Marianne Shillingford, creative director at Dulux, is also a color renegade — and nobody knows the rules more than her. Even still, she says being creative is all about breaking them and making new ones.

"The 60-30-10 color rule works beautifully if you think beyond paint when it comes to adding color to your interior, and the result is a look that’s classically balanced," she says. "But," she adds, "it won’t always stop you in your tracks or surprise and delight in a way that new and unexpected color theories do."

Marianne admits the 60-30-10 color rule is feeling dated only because a fresh rule book is currently being written. "It includes drenching the room in just one or two colors, capping it with a beautiful shade on the ceiling, creating ‘peek-a-boo’ color surprises from one room to another, and going all out-maximalist with bonkers clashing palettes and patterns," she says. "Rules are there to be broken. Go and get that hammer and have some fun."

Jazz up any scheme with this bright and sparkling cushion by designer Jonathan Adler. Sure to add a little punch to neutral interiors or more color to bolder spaces.

Throw out the 60-30-10 color rule and throw down this dhurrie-style runner instead, featuring a bold patchwork design in multi-colored stripes.

Inject color and personality into subdued interiors with this bold mustard-yellow sofa. Add a colored rug and paint on the walls, and it'll pop.

5. Push the Percentages Slightly

Color capping feels like a subtle evolution of the original 60-30-10 rule. (Image credit: Benjamin Moore)

Color expert Helen Shaw from Benjamin Moore is a fan of using the timeless 60-30-10 formula to create balanced spaces, but appreciates the way designers apply it has evolved, and today, it serves more as a guiding principle.

If you want to break the rule, she recommends color capping as a way to introduce more colour without risking too much of a bold contrast. "It uses tonal layers from the same color family across walls and ceilings to create a seamless wash of color that deepens gradually throughout the space," she explains. "The result is a room that feels sophisticated and balanced but still works within the principles of the original rule." Rule-bending, perhaps?
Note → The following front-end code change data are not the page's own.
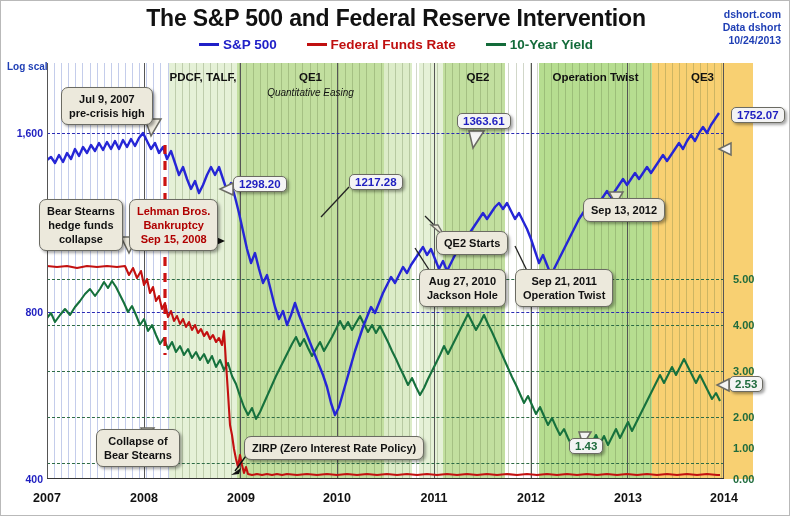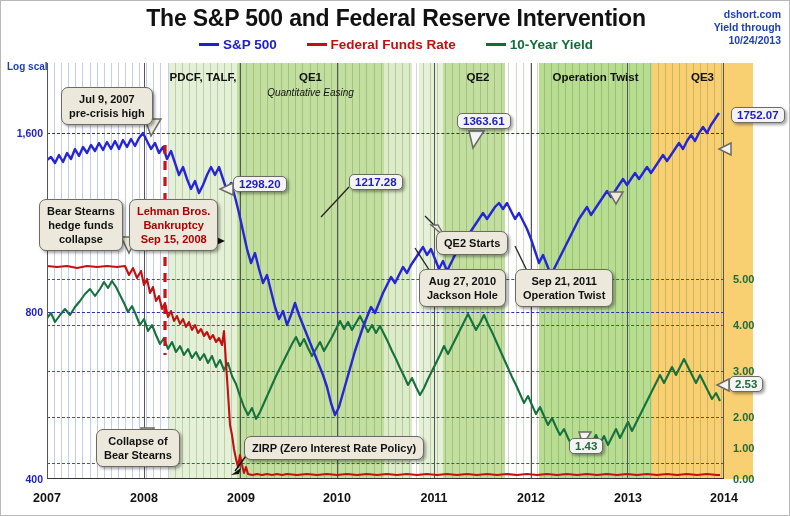--- a/index.html
+++ b/index.html
@@ -56,21 +56,21 @@
   <div id="title">The S&amp;P 500 and Federal Reserve Intervention</div>
 
   <div id="legend">
     <span class="li"><span class="sw" style="background:#2020c8"></span><span class="lbl-sp">S&amp;P 500</span></span>
     <span class="li"><span class="sw" style="background:#c01010"></span><span class="lbl-ff">Federal Funds Rate</span></span>
     <span class="li"><span class="sw" style="background:#136b3a"></span><span class="lbl-ty">10-Year Yield</span></span>
   </div>
 
   <div id="brand">
     <div>dshort.com</div>
-    <div>Yield through</div>
+    <div>Data dshort</div>
     <div>10/24/2013</div>
   </div>
 
   <div id="logscale">Log scale</div>
 
   <div id="plot">
 
     <div class="band" style="left:122px;width:68px;background:#e5f1d7;"></div>
     <div class="band" style="left:190px;width:147px;background:#c2df9f;"></div>
     <div class="band" style="left:337px;width:28px;background:#dcecc8;"></div>
@@ -362,20 +362,23 @@
   <div class="callout" style="left:418px;top:268px;">
     <div>Aug 27, 2010</div>
     <div>Jackson Hole</div>
   </div>
 
   <div class="callout" style="left:514px;top:268px;">
     <div>Sep 21, 2011</div>
     <div>Operation Twist</div>
   </div>
 
+  <div class="callout" style="left:582px;top:197px;">
+    <div>Sep 13, 2012</div>
+  </div>
 
   <div class="pricebox" style="left:232px;top:175px;">1298.20</div>
   <div class="pricebox" style="left:348px;top:173px;">1217.28</div>
   <div class="pricebox" style="left:456px;top:112px;">1363.61</div>
   <div class="pricebox" style="left:730px;top:106px;">1752.07</div>
   <div class="pricebox g" style="left:728px;top:375px;">2.53</div>
   <div class="pricebox g" style="left:568px;top:437px;">1.43</div>
 
 </div>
Alternatively, focus on that 10% accent, she suggests, and get creative with highlighting architectural features with splashes of color or hand-painted decorative touches. "Hand-painted elements, in particular, introduce an informal, personal feel while subtly incorporating tones from the 30% secondary and 60% dominant colors to help to create a more cohesive scheme," says Helen.
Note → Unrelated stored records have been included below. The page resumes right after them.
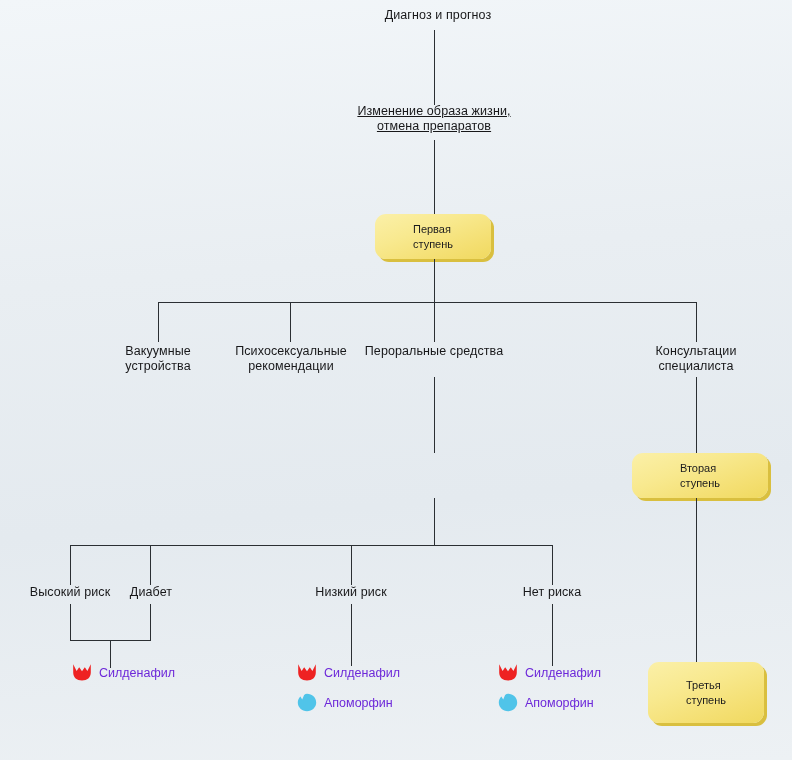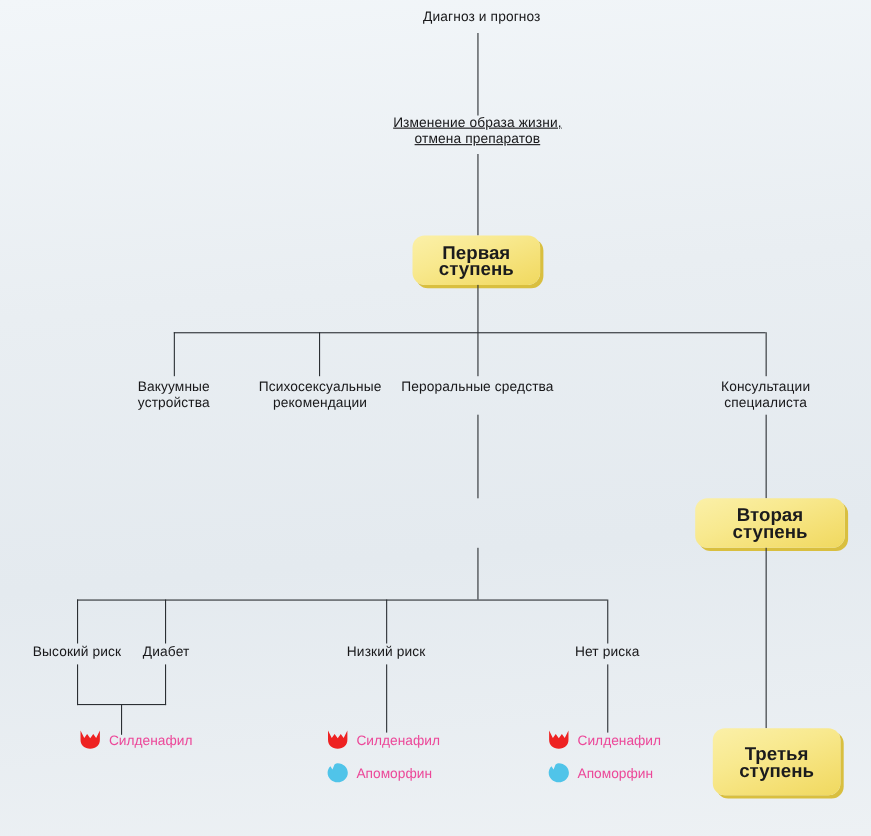--- a/index.html
+++ b/index.html
@@ -27,31 +27,30 @@
   .v{position:absolute;width:1px;background:#2b2f33;}
   .h{position:absolute;height:1px;background:#2b2f33;}
 
   
   .box{
     position:absolute;
     border-radius:11px;
     background:linear-gradient(160deg,#fbf0a8 0%,#f8e98f 38%,#f4df72 75%,#f0d95f 100%);
     box-shadow:3px 3px 0 0 #d9bf3f;
     display:flex;align-items:center;justify-content:center;
-    text-align:center;
     color:#1b1b1d;
-    font-size:17px;
+    font-size:11px;
     line-height:15px;
-    font-weight:700;
+    font-weight:400;
     white-space:pre-line;
   }
 
   
   .drug{position:absolute;display:flex;align-items:center;gap:7px;}
-  .drug .dname{font-size:12.5px;color:#ec4899;line-height:14px;white-space:nowrap;}
+  .drug .dname{font-size:12.5px;color:#6d28d9;line-height:14px;white-space:nowrap;}
   .ico{width:20px;height:19px;flex:0 0 20px;display:block;}
 </style>
 </head>
 <body>
 
 <div id="stage">
 
   <div class="lbl" style="left:338px;top:8px;width:200px;">Диагноз и прогноз</div>
 
   <div class="v" style="left:434px;top:30px;height:75px;"></div>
While I wouldn't go as far to say the 60-30-10 color rule is outdated, it's clear there's flex when it comes to how designers are using it in 2026. Perhaps the focus should be on colour harmony instead? Interior designer Sam Grigg hits the nail on the head in telling me: “Real homes aren't made up of neat blocks of color. They're created by weaving color through pattern, artwork, textiles, and furnishings with little touches repeated and dotted around the room so everything feels connected.”